To accomplish this, the transformer architecture has two main parts: an encoder and a decoder. The encoder is designed to process the input and distill it down to its meaning (independent of the language). For example, lets say we assign the ID "12" to "the phrase used to greet someone in the morning". The encoder would accept "Good morning" as input, then it would output "12." The decoder would then know that "12" encodes the phrase thats used to greet someone in the morning, and it would output "Guten Morgen" (German for "Good morning." In practice, the encoder outputs more than a single ID, such as "12." Instead, it outputs hundreds of decimal point numbers which encode the meaning of the input. The decoder then decodes all of these numbers into the second language.

It turns out that these numbers output by the encoder are useful for more than just machine translation. Within the context of our Answers platform, BERT helps us translate queries and phrases into values that can be more easily compared, contrasted, or otherwise analyzed. For example, it can be used to detect if two queries are similar. Given the queries "I want to buy a car that seats 8" and "Where to get a new minivan," it may be difficult for a computer to realize they are similar, as on paper, they share very few words. However, when passed through a series of encoders, they are assigned similar numbers. For example, the encoder output for the first query might be 768 values such as [0.89, 0.20, 0.10, 0.71, …] and the encoder output for the second query might be 768 separate (but similar) values such as [0.87, 0.21, 0.12, 0.68, …]. Once again, in practice, its slightly more complicated. The encoder will actually output many sets of 768 numbers, such as those mentioned above, and we combine them together via summation or averaging. These combined outputs are called embeddings or embedding vectors. While its hard to compare queries as a series of words, its easy to compare numbers, and the computer can detect that these outputs are very similar based on their embeddings. We dont need the decoder part of the transformer to accomplish our goal of detecting similar queries, so we remove it. This is what BERT is — a series of encoder layers.

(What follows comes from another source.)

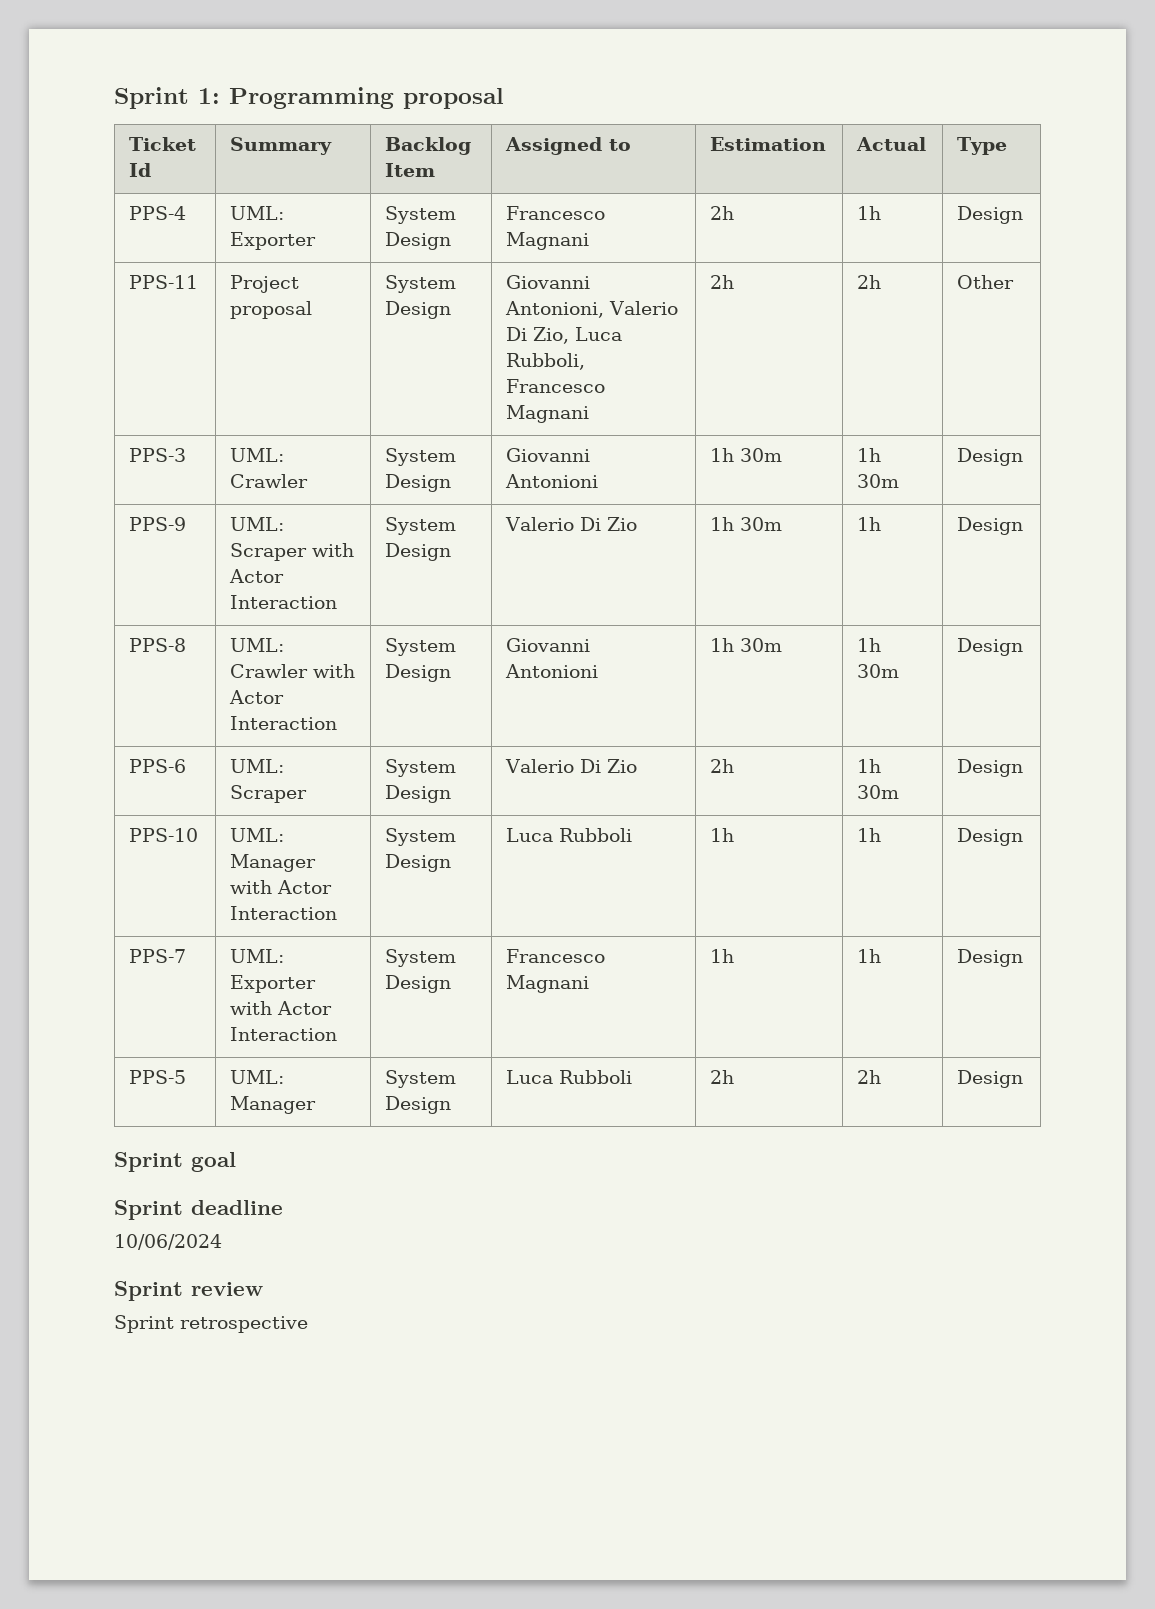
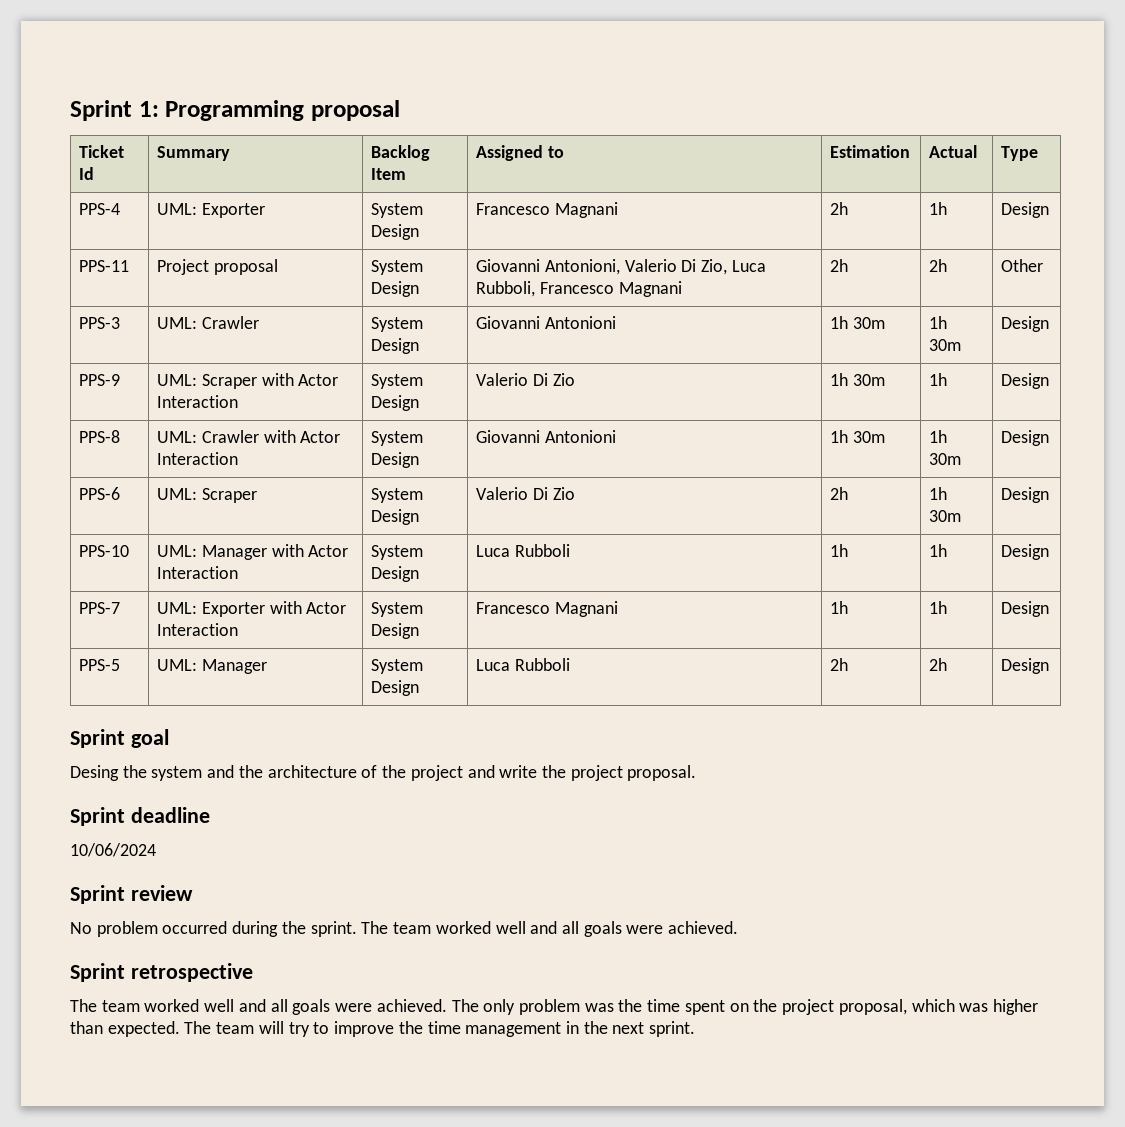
+ Desing the system and the architecture of the project and write the project proposal.
+ No problem occurred during the sprint. The team worked well and all goals were achieved.
  Sprint retrospective
+ The team worked well and all goals were achieved. The only problem was the time spent on the project proposal, which was higher than expected. The team will try to improve the time management in the next sprint.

Figure 2 shows the architecture of an example vanilla transformer, while Figure 3 shows an example BERT architecture.

Figure 2: A simple example of a transformer architecture with encoders and decoders.

Figure 3: An example BERT architecture

It is important to know that encoders don't read text sequentially like people do, they actually read in the entire sequence of words at the same time. They are considered "bidirectional," so they work with sequences regardless of whether they are read left to right or right to left. This also lets the model get information about words based on context (i.e. the words around a specific word).

One other really key component of transformers that we need to understand is attention. Attention is exactly what it sounds like: it lets the model pay attention to words around other words. This allows the model to determine how each word is being used in context, as the meaning of a word can change depending on the sentence. Figure 4 shows an example relationship between a single word in an example sentence and the rest of the sentence. In Figure 4, we can see that BERT is using the words "how" and "helps" when determining how the word "attention" is being used. This process repeats multiple times, as the model explores many possible relationships between the words. This can be seen in Figure 5, which shows a subset of all the relationships the model created.

Figure 4: Relationship between a single word and other words in a sentence at layers 0 and 11 of BERT. [CLS] and [SEP] are special tokens internal to BERT. We can see that different words are important context at different layers of BERT. Made with BertViz

Figure 5: Graphical representation of the relationship between all the parts of a sentence processed by BERT at each layer and Attention head. Made with BertViz.

At Yext, were using BERT for semantic search. Semantic search uses embeddings to compare results to queries, rather than doing simple word matching. As we build more complex search experiences and try to improve the results of our searches, we need to better understand what exactly BERT is learning, and what context around words it is embedding in the vectors it outputs. This is a complex area that has traditionally been ignored since most of the time the outputs from BERT and other transformers were "good enough" for their use cases. But as time has gone on, people have been interested in investigating why we get the results we get and what it is that BERT learns. We already know that BERT isnt reading or understanding language in the same way we are, but what exactly is it doing? We can track some relationships between tokens, but can we dig deeper and really understand what is going on?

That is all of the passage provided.